The Darién Gap– that effectively impassible 160km long stretch between South and Central America that bedevils all overland travelers. There are no roads, plenty of rebels and drug smugglers, and enough swampy rivers to make crossing it- even without a vehicle- a herculean task. Being slightly more removed from the gods than Hercules, I decided to take the easy route and use a charter boat for the crossing.
In Cartagena I was planning on meeting up again with HP2 and then tak a fantastic sailboat to Panama. The owners of the boat had two dedicated tie-downs for bikes and were trying to get more motorcycle travelers, so offered us a fantastic price for the 4 day trip- jet skis, hot tub on deck, beautiful private ensuite cabins… A rare treat for us grubby rider types. Unfortunately, a couple of days before sailing they ran into mechanical difficulties and we had to scramble to find another option. But before that, I had some time to spend in Cartagena.

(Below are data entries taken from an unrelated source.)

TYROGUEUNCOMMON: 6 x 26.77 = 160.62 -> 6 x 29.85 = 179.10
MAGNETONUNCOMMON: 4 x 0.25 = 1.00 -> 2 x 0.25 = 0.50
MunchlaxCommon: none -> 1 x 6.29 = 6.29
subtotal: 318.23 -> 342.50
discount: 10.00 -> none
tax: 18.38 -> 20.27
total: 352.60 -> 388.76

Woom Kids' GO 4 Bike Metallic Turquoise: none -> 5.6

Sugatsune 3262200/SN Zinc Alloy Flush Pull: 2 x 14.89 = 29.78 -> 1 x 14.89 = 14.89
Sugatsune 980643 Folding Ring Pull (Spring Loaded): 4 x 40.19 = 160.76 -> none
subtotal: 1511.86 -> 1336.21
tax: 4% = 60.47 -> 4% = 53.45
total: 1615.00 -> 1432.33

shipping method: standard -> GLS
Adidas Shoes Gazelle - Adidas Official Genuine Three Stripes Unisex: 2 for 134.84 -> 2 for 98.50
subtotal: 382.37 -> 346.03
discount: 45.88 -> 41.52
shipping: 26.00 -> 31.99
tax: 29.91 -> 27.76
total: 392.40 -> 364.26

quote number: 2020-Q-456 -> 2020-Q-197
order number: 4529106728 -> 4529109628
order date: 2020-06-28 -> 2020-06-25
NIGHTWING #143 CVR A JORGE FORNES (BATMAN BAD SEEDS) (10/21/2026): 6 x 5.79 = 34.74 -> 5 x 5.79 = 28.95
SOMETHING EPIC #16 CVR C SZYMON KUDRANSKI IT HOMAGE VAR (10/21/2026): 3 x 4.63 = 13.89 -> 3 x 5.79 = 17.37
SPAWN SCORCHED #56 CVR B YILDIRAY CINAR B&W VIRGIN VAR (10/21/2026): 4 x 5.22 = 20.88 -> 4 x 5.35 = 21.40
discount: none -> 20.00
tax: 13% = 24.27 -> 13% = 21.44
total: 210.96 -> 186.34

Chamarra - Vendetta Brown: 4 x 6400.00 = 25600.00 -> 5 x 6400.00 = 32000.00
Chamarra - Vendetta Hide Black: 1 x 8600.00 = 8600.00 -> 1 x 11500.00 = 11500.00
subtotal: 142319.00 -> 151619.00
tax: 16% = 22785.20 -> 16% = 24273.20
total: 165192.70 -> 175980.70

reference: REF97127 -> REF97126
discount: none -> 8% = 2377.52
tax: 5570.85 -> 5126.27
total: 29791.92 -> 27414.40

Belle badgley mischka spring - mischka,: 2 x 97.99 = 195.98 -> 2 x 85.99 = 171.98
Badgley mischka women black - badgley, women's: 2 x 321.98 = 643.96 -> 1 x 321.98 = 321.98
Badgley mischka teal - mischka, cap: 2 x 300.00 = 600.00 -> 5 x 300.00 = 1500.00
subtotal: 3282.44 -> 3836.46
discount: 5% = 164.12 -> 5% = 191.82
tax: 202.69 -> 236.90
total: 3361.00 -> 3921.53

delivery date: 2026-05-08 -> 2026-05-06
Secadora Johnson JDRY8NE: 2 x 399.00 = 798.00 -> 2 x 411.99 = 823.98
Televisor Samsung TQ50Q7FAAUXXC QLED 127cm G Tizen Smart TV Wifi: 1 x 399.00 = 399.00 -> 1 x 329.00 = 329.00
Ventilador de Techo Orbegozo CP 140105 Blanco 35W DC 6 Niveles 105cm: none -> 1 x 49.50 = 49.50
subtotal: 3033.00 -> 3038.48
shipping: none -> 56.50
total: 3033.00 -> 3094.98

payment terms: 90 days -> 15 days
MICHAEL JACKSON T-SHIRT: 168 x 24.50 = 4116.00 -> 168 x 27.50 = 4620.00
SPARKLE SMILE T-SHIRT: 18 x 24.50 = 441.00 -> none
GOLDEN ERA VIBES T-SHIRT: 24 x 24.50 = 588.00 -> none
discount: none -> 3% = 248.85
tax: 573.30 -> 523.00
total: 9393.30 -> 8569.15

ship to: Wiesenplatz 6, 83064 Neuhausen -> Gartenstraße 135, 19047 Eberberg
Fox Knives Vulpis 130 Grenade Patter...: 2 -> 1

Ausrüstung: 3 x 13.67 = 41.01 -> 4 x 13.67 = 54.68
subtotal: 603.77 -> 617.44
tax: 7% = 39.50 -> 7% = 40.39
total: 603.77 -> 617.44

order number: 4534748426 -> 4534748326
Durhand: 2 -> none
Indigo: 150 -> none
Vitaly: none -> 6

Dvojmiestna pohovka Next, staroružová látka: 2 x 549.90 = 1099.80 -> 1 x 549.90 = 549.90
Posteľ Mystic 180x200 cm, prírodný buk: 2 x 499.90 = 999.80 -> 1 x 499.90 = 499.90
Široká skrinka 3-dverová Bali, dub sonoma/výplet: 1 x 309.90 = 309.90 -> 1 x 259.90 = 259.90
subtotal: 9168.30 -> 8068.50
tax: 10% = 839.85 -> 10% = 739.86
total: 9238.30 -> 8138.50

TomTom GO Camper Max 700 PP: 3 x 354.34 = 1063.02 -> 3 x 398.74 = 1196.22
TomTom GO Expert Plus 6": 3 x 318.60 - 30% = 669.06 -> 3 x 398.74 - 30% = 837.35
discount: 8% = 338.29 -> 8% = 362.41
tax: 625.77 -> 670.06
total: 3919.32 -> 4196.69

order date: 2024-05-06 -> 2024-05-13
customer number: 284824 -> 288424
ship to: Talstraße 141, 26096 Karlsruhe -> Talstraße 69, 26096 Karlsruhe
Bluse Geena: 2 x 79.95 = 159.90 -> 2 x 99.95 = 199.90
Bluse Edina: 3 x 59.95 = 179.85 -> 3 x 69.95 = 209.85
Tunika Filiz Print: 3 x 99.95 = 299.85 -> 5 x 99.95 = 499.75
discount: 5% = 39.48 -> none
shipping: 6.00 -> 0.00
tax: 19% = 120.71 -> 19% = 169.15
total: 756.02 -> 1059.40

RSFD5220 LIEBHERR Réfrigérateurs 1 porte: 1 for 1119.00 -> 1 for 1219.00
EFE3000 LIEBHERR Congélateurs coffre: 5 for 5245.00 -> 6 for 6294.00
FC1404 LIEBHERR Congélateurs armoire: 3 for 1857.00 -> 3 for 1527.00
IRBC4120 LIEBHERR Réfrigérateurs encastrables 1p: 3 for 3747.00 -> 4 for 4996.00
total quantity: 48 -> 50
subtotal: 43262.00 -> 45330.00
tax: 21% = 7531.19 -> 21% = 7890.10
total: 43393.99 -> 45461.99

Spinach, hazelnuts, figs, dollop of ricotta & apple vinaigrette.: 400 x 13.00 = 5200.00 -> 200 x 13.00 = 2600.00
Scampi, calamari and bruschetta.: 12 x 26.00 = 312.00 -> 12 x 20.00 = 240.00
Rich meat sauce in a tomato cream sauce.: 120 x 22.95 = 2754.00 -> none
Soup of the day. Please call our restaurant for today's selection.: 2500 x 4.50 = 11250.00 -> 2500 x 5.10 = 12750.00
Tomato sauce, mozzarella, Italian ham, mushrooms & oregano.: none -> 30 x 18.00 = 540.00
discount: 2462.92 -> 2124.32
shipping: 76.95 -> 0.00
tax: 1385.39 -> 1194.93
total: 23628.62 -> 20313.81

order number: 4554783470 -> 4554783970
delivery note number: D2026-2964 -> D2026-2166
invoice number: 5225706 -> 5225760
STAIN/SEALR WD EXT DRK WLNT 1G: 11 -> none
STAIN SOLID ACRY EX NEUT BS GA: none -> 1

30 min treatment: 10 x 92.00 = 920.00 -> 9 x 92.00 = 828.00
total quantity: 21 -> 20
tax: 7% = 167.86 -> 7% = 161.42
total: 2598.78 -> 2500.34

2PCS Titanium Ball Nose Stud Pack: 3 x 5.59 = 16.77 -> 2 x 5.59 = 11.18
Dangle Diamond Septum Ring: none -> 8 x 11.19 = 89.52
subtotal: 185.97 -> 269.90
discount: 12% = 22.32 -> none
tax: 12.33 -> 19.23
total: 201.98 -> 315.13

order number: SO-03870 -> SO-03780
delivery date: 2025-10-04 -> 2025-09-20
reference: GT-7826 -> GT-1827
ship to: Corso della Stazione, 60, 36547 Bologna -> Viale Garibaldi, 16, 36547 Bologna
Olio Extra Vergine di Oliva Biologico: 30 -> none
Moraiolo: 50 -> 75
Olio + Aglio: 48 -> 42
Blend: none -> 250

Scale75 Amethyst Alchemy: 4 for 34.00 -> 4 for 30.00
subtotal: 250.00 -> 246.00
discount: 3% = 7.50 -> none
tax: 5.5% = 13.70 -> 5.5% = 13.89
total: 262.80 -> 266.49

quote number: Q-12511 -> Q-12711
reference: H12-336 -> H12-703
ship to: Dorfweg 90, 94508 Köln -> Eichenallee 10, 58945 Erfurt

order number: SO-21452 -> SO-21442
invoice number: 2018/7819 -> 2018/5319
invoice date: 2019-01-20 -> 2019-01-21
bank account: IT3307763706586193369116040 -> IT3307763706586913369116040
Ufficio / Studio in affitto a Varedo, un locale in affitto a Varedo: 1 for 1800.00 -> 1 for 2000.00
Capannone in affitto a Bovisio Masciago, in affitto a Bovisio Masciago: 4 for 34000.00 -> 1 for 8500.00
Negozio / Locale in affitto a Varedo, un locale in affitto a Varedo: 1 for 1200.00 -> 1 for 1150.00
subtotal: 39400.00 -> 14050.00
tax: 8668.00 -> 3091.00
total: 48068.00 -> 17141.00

Cartagena is an odd city and more like 3 cities in one. The sprawling majority of it was the dirtiest and most unpleasant city I’d visited in Colombia- sullen locals forced to gaze upon the unattainable beachside towers of the countrys monied elite and the beautifully restored tourist district were less than interested in dealing with yet another gringo- unless it was in a dark alley. The long peninsula of shinning white condos and designer stores was equally bleak and unwelcoming- this was the pervue of Colombias wealthy and not at all interested in catering to the modest needs of a long distance rider. Then we have the old town, a wonderfully restored walled part of town and hence, a true tourist getto. I couldn’t really dislike the old town since it was a wonderful place to walk and absorb the architecture, but the constant efforts to sell me something along with the mobs of tourists left me rather tired and worn. Like a beautiful, but vapid woman, it was much better in the pictures.
So, after a couple of days of Caratgena I was more than happy to be leaving. HP2 and I had managed to find another boat to Panama and the one we got was a well know catamaran that promised a suspiciously long list of features; from the price we knew the boat was a backpackers option, but it could take our bikes, so we took a chance.
After a delay at the dock and getting the bikes we were eventually off into the night…
The fat guy in the background was the Austrian owner of the catamaran- a seemingly jolly fellow who would soon help his passengers bond in their shared misery.
Before that, we had the perfect sail out of the harbour and into the Caribbean night.